> Task item
Copy out the entries exactly, and wherever a picture appears, leave it out.

[Provided data — start]

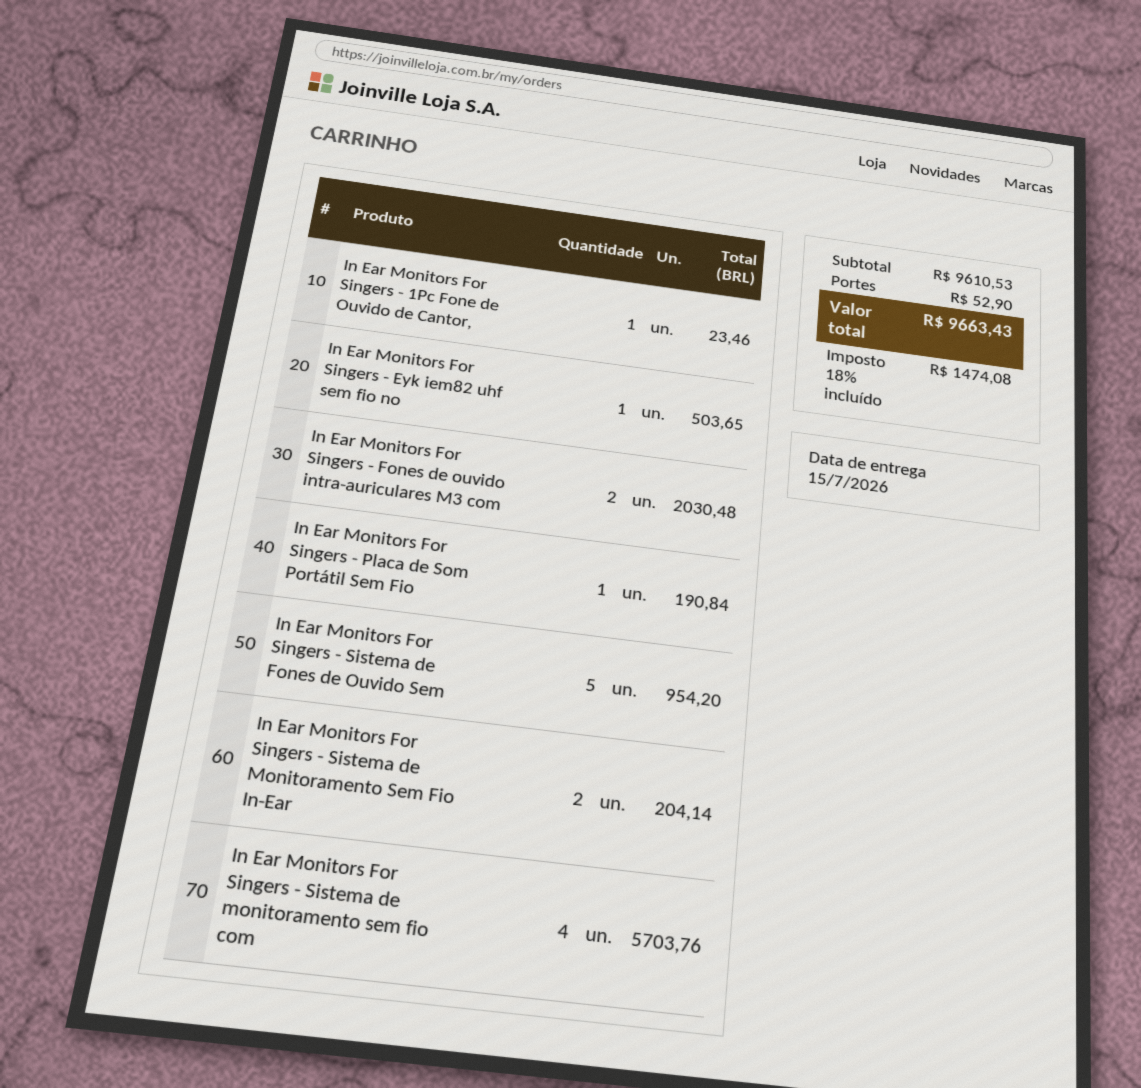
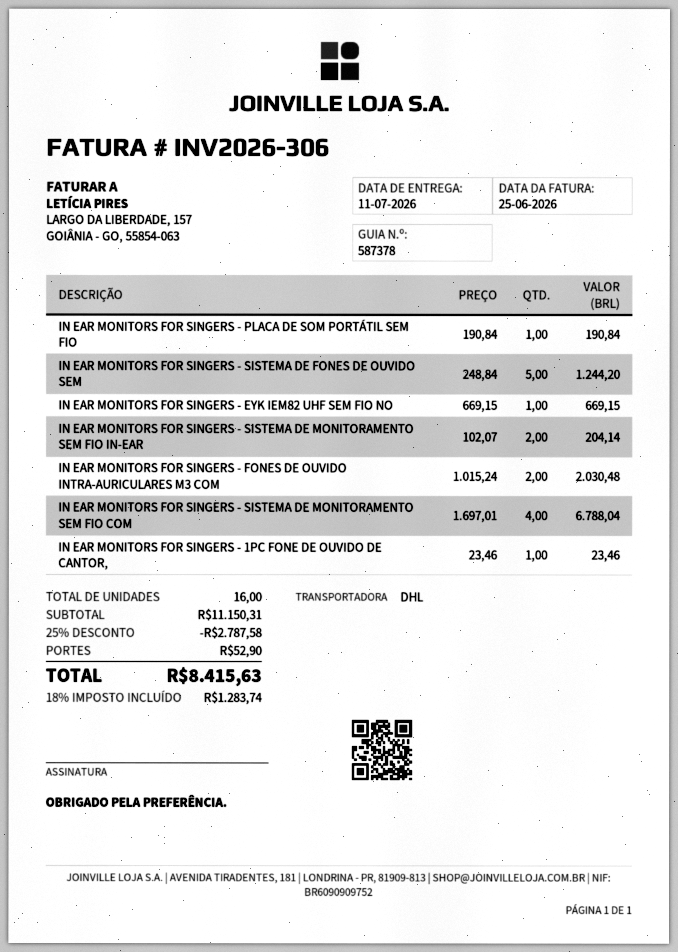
delivery date: 2026-07-15 -> 2026-07-11
In Ear Monitors For Singers - Eyk iem82 uhf sem fio no: 1 for 503.65 -> 1 for 669.15
In Ear Monitors For Singers - Sistema de Fones de Ouvido Sem: 5 for 954.20 -> 5 for 1244.20
In Ear Monitors For Singers - Sistema de monitoramento sem fio com: 4 for 5703.76 -> 4 for 6788.04
subtotal: 9610.53 -> 11150.31
discount: none -> 25% = 2787.58
tax: 18% = 1474.08 -> 18% = 1283.74
total: 9663.43 -> 8415.63

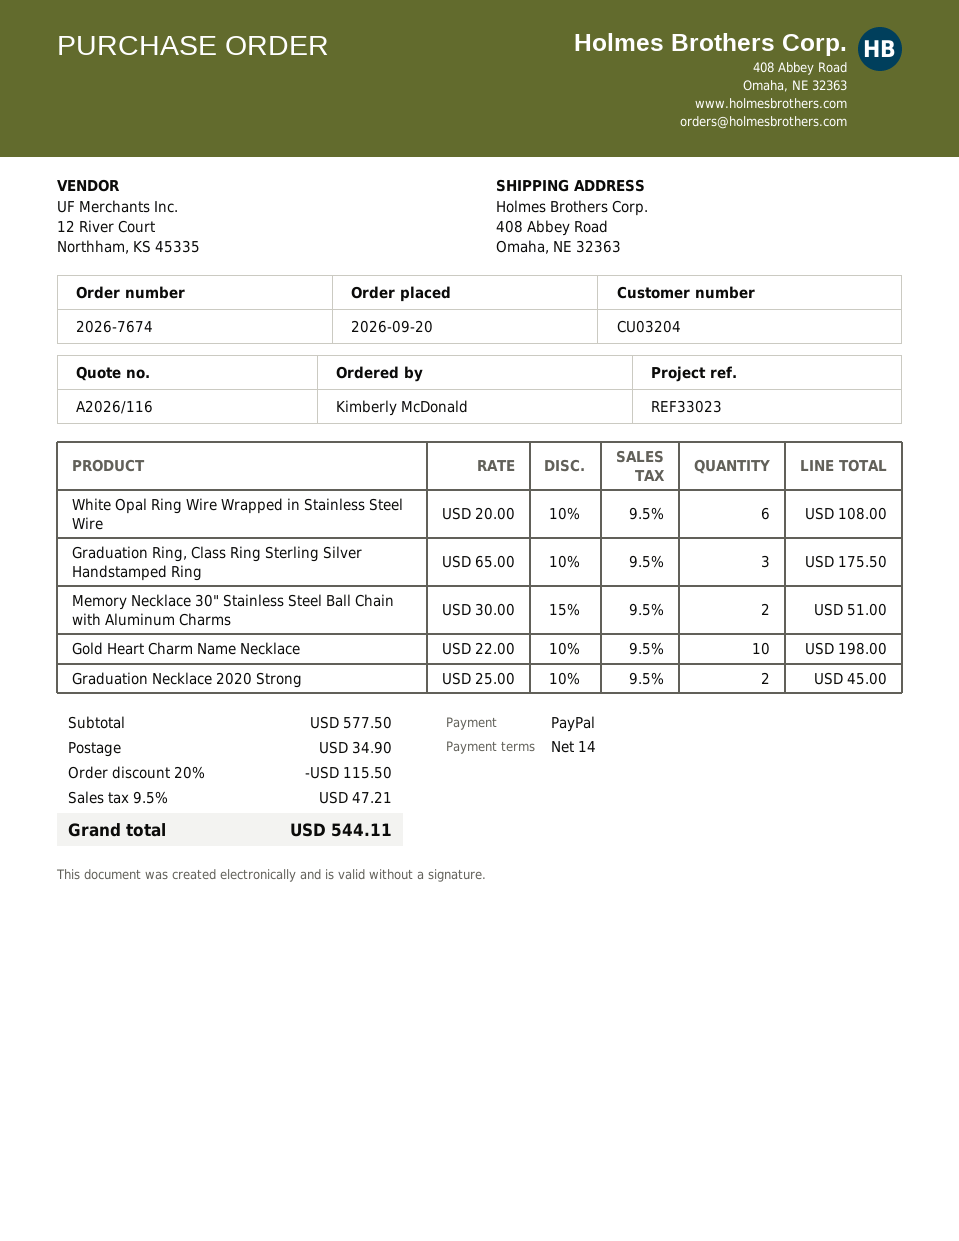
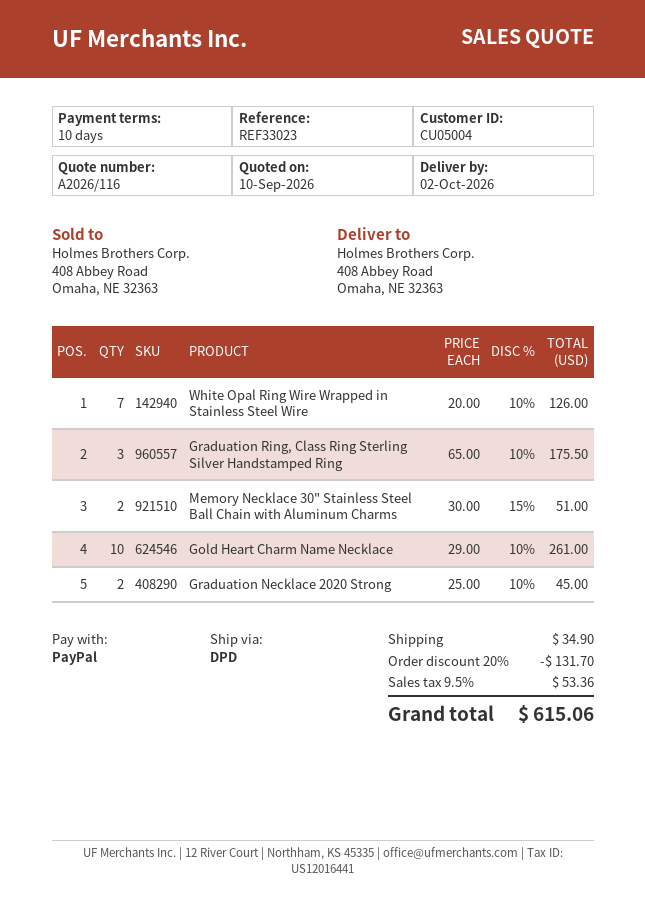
payment terms: 14 days -> 10 days
customer number: CU03204 -> CU05004
White Opal Ring Wire Wrapped in Stainless Steel Wire: 6 x 20.00 - 10% = 108.00 -> 7 x 20.00 - 10% = 126.00
Gold Heart Charm Name Necklace: 10 x 22.00 - 10% = 198.00 -> 10 x 29.00 - 10% = 261.00
discount: 20% = 115.50 -> 20% = 131.70
tax: 9.5% = 47.21 -> 9.5% = 53.36
total: 544.11 -> 615.06

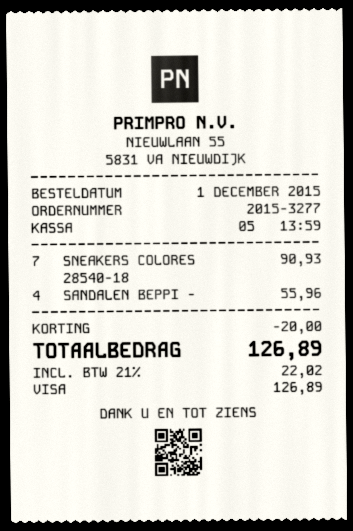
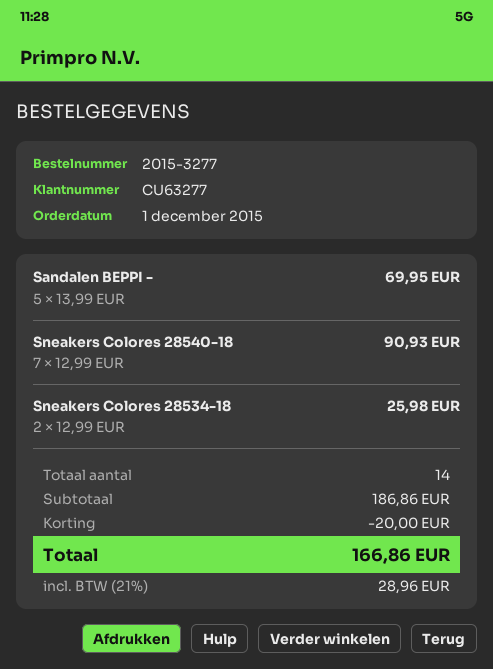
SANDALEN BEPPI -: 4 for 55.96 -> 5 for 69.95
Sneakers Colores 28534-18: none -> 2 for 25.98
tax: 21% = 22.02 -> 21% = 28.96
total: 126.89 -> 166.86

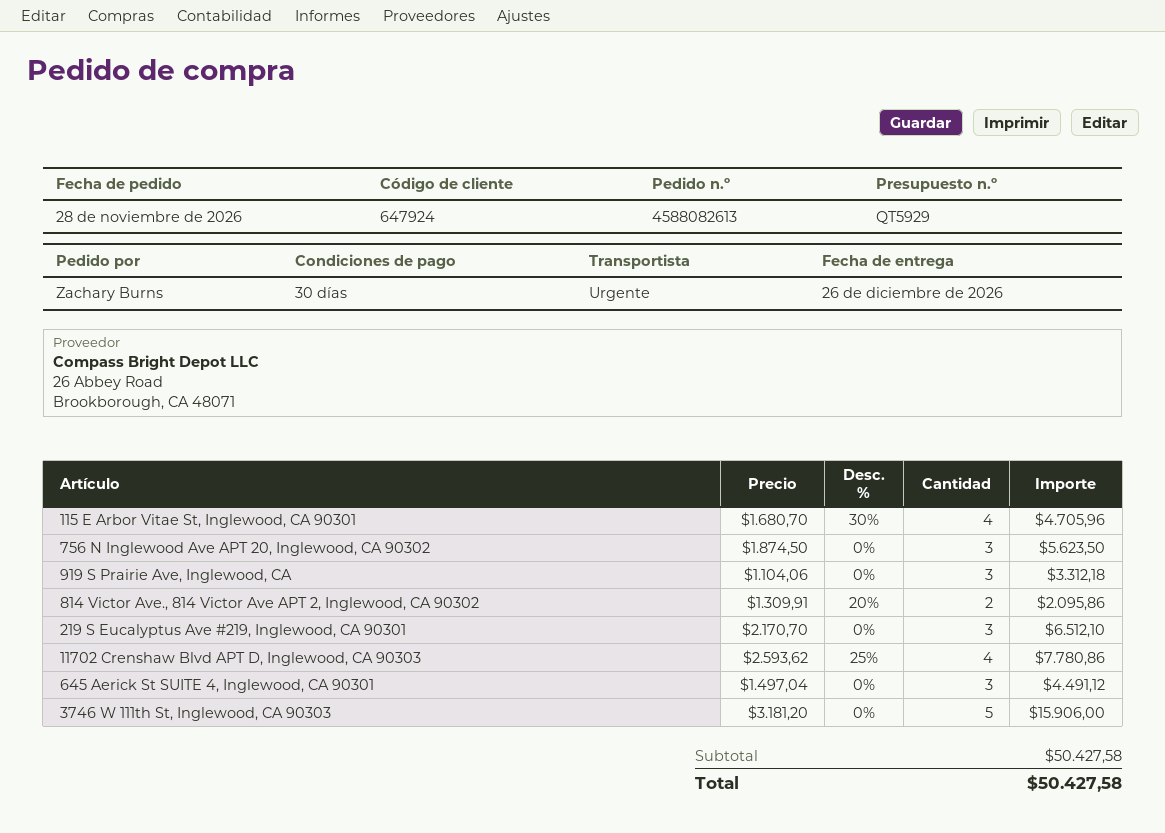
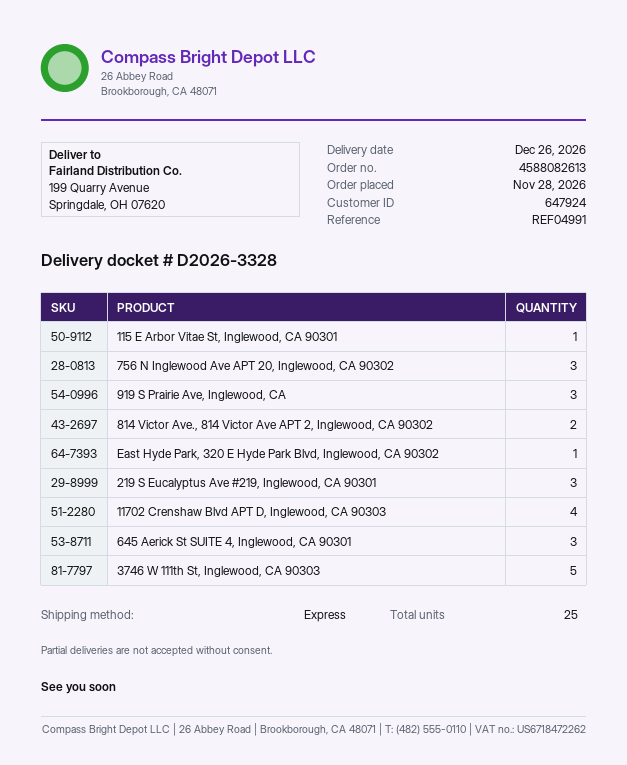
115 E Arbor Vitae St, Inglewood, CA 90301: 4 -> 1
East Hyde Park, 320 E Hyde Park Blvd, Inglewood, CA 90302: none -> 1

[Provided data — finish]

> Your response
delivery date: 2026-07-15 -> 2026-07-11
In Ear Monitors For Singers - Eyk iem82 uhf sem fio no: 1 for 503.65 -> 1 for 669.15
In Ear Monitors For Singers - Sistema de Fones de Ouvido Sem: 5 for 954.20 -> 5 for 1244.20
In Ear Monitors For Singers - Sistema de monitoramento sem fio com: 4 for 5703.76 -> 4 for 6788.04
subtotal: 9610.53 -> 11150.31
discount: none -> 25% = 2787.58
tax: 18% = 1474.08 -> 18% = 1283.74
total: 9663.43 -> 8415.63

payment terms: 14 days -> 10 days
customer number: CU03204 -> CU05004
White Opal Ring Wire Wrapped in Stainless Steel Wire: 6 x 20.00 - 10% = 108.00 -> 7 x 20.00 - 10% = 126.00
Gold Heart Charm Name Necklace: 10 x 22.00 - 10% = 198.00 -> 10 x 29.00 - 10% = 261.00
discount: 20% = 115.50 -> 20% = 131.70
tax: 9.5% = 47.21 -> 9.5% = 53.36
total: 544.11 -> 615.06

SANDALEN BEPPI -: 4 for 55.96 -> 5 for 69.95
Sneakers Colores 28534-18: none -> 2 for 25.98
tax: 21% = 22.02 -> 21% = 28.96
total: 126.89 -> 166.86

115 E Arbor Vitae St, Inglewood, CA 90301: 4 -> 1
East Hyde Park, 320 E Hyde Park Blvd, Inglewood, CA 90302: none -> 1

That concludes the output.